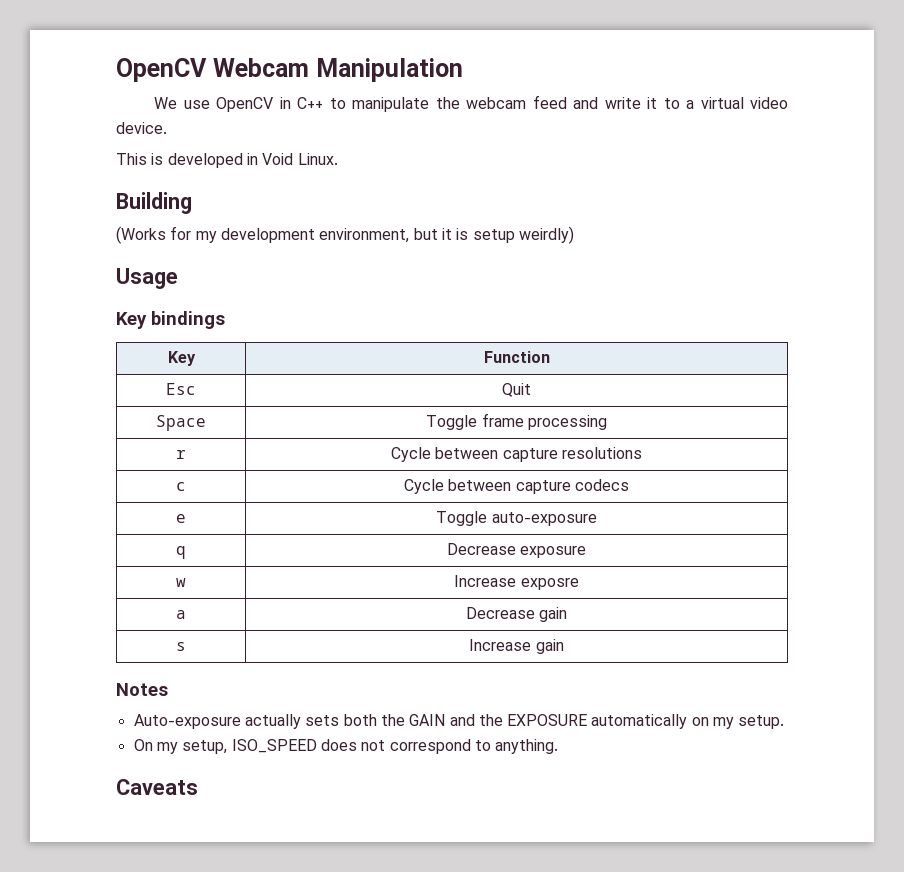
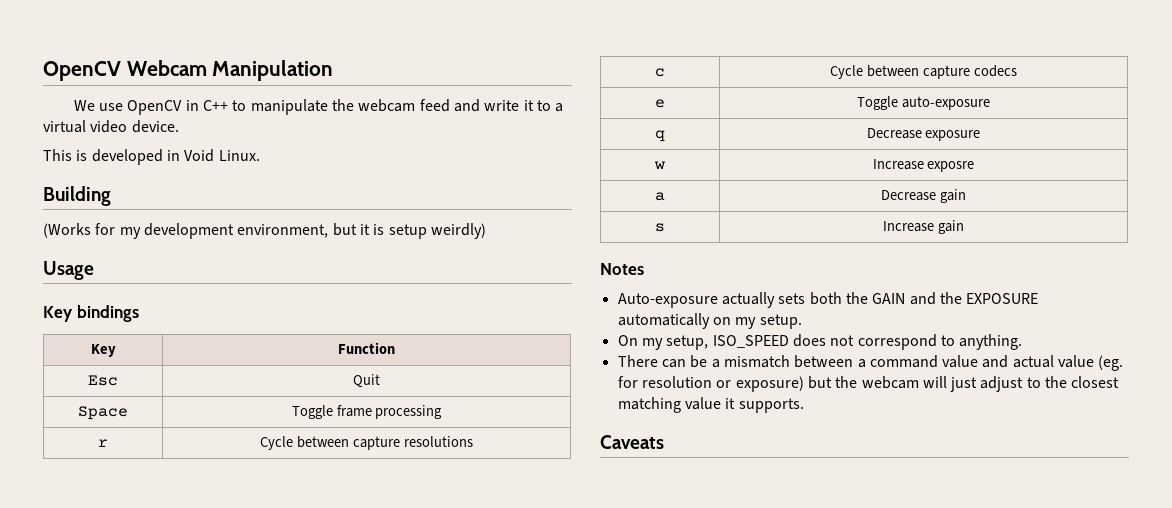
+ There can be a mismatch between a command value and actual value (eg. for resolution or exposure) but the webcam will just adjust to the closest matching value it supports.

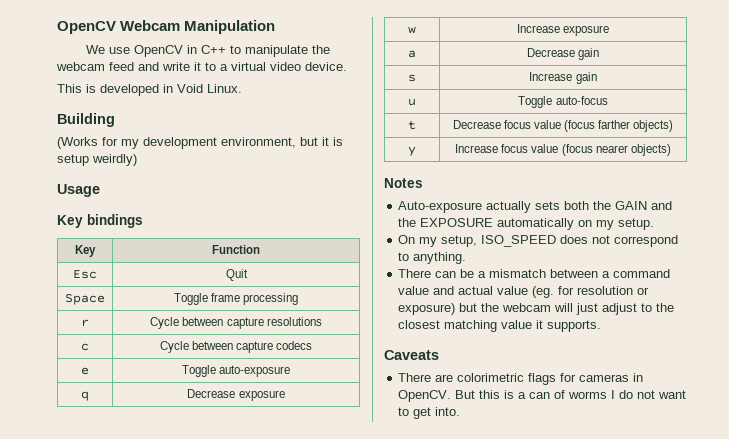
- w | Increase exposre
+ w | Increase exposure
+ u | Toggle auto-focus
+ t | Decrease focus value (focus farther objects)
+ y | Increase focus value (focus nearer objects)
+ There are colorimetric flags for cameras in OpenCV. But this is a can of worms I do not want to get into.

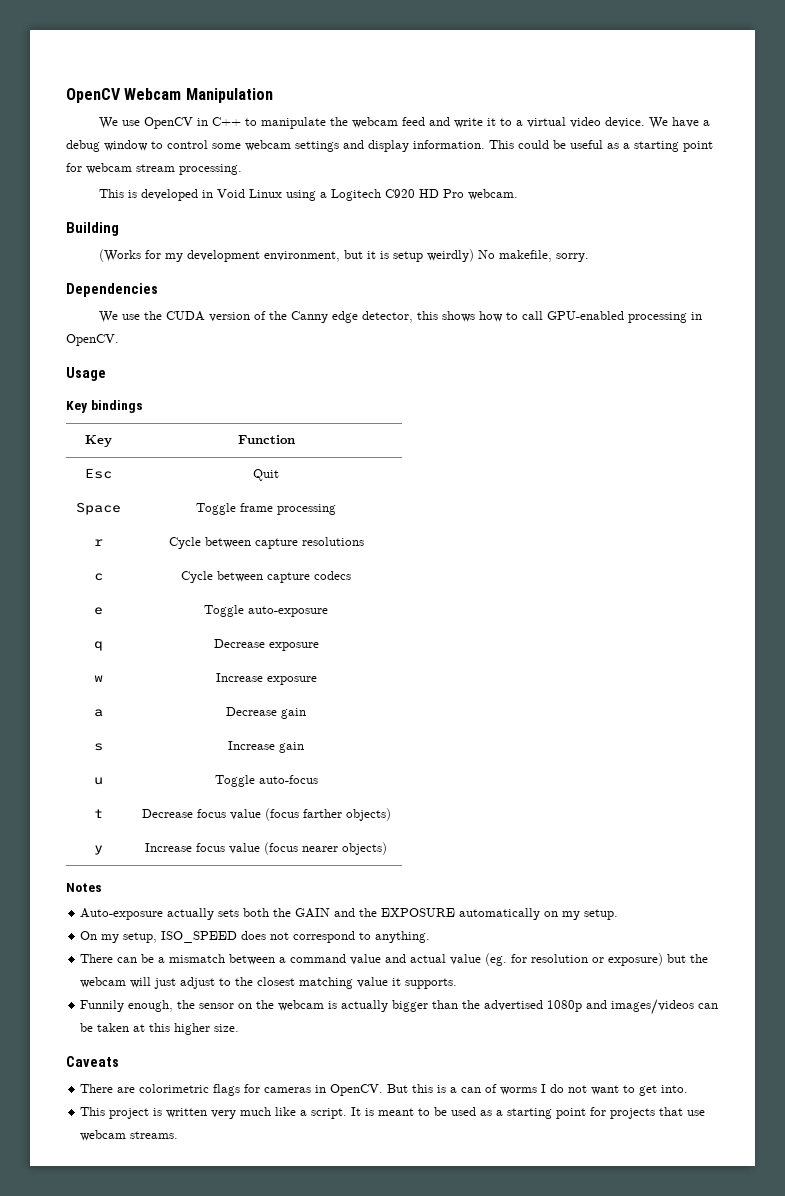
+ We have a debug window to control some webcam settings and display information. This could be useful as a starting point for webcam stream processing.
- This is developed in Void Linux.
+ This is developed in Void Linux using a Logitech C920 HD Pro webcam.
- (Works for my development environment, but it is setup weirdly)
+ (Works for my development environment, but it is setup weirdly) No makefile, sorry.
+ Dependencies
+ We use the CUDA version of the Canny edge detector, this shows how to call GPU-enabled processing in OpenCV.
+ Funnily enough, the sensor on the webcam is actually bigger than the advertised 1080p and images/videos can be taken at this higher size.
+ This project is written very much like a script. It is meant to be used as a starting point for projects that use webcam streams.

- - - - -

Count, in the data above, the lines that hold "development". Return only that count.

■ Response:
2